Its snarl superseded all the howls and the screams and the sad pathetic battle cries. Its engine was a dragon announcing his arrival, presaging the cataclysm he was about to bring forth.
Titus saw the counterprotesters begin to scatter. They ran up on the sidewalks or headed for the courthouse green. A few of the older ones, like Reverend Wilkes, weren’t moving quite fast enough to escape the truck bearing down on them.
Titus watched as the reverend’s body flew up in the air, his arms waving to and fro. Another body joined him, twisting and turning like a piece of paper caught in the wind. As the crowd scattered, Titus could see the truck fully now. It was a red and white box truck. The Cunningham Flag Factory logo was painted on the hood.

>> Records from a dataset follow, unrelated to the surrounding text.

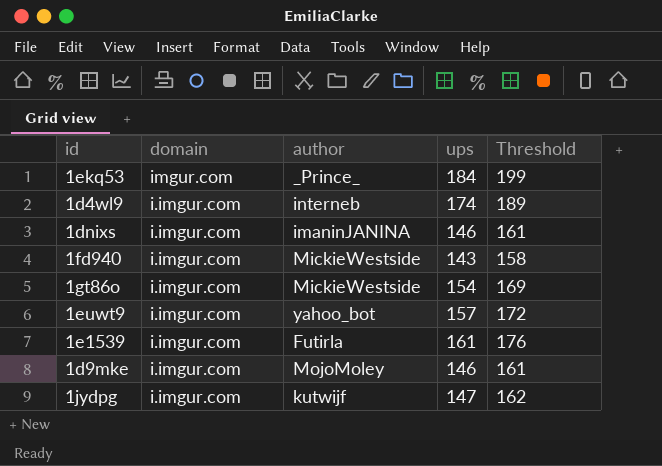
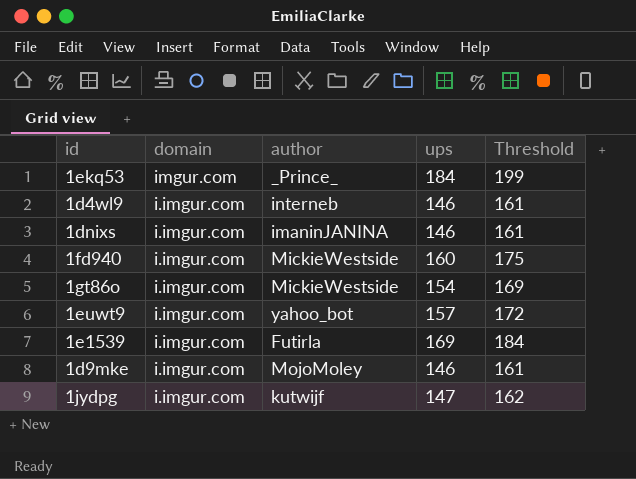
1d4wl9 | ups: 174 -> 146
1d4wl9 | Threshold: 189 -> 161
1fd940 | ups: 143 -> 160
1fd940 | Threshold: 158 -> 175
1e1539 | ups: 161 -> 169
1e1539 | Threshold: 176 -> 184

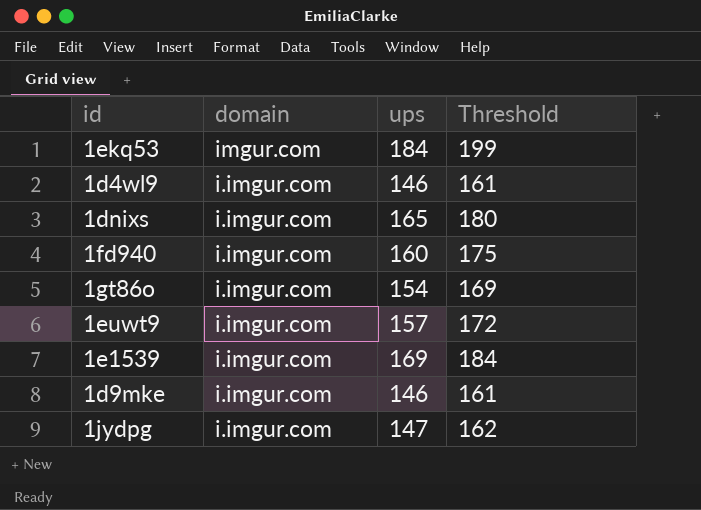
column author | position: 3 -> none
1dnixs | ups: 146 -> 165
1dnixs | Threshold: 161 -> 180

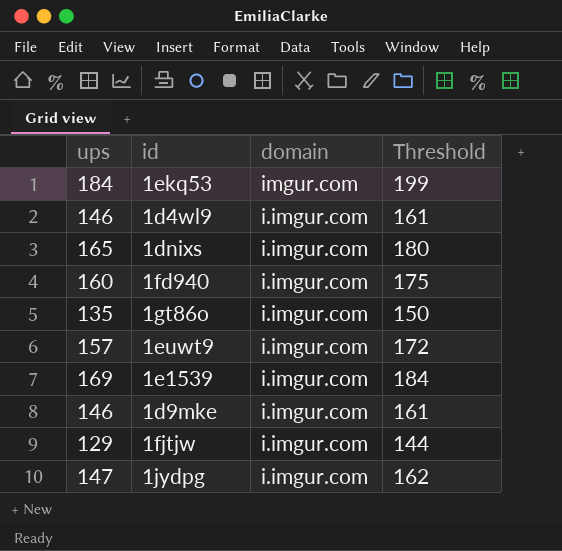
column ups | position: 3 -> 1
1gt86o | ups: 154 -> 135
1gt86o | Threshold: 169 -> 150
row 1fjtjw: none -> 129 | i.imgur.com | 144

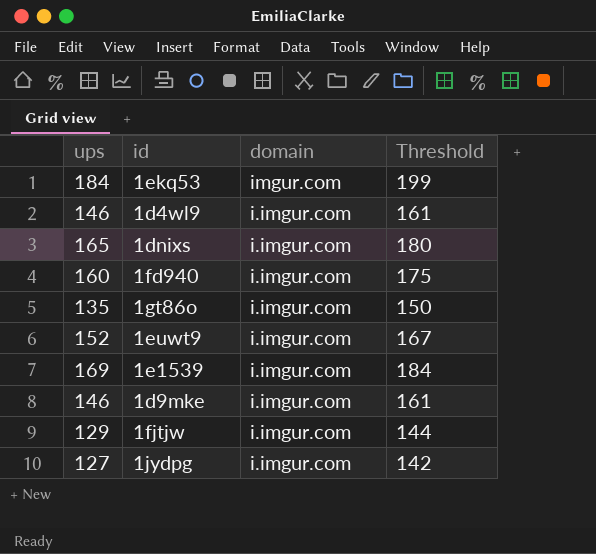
1euwt9 | ups: 157 -> 152
1euwt9 | Threshold: 172 -> 167
1jydpg | ups: 147 -> 127
1jydpg | Threshold: 162 -> 142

Titus looked to his left and his right.
Steve and Davy were gone.
He could see movement out of the corner of his eye. He realized they had joined the crowd running for the hills. Caldwell and his men had succeeded in turning most of the Confederates, but a few people were still in the street from both sides of the conflict.
Titus’s mind was working at millions of miles per hour. His synapses were firing like firecrackers. He saw the driver of the truck staring at him through the windshield, his teeth bared.
Titus drew his gun.
He was standing in the middle of the street like some Old West gunslinger having a showdown with five thousand pounds of steel and fire.
Suddenly Carla was there by his side, with her gun drawn.
Titus aimed at the windshield.
“Get the tires!” Titus yelled.
Carla dropped to one knee.
The driver of the truck pressed on the gas and the truck went from a snarl to a monstrous roar. Behind him Titus heard voices calling out to God, to Jesus, to whatever deities may be lending an ear.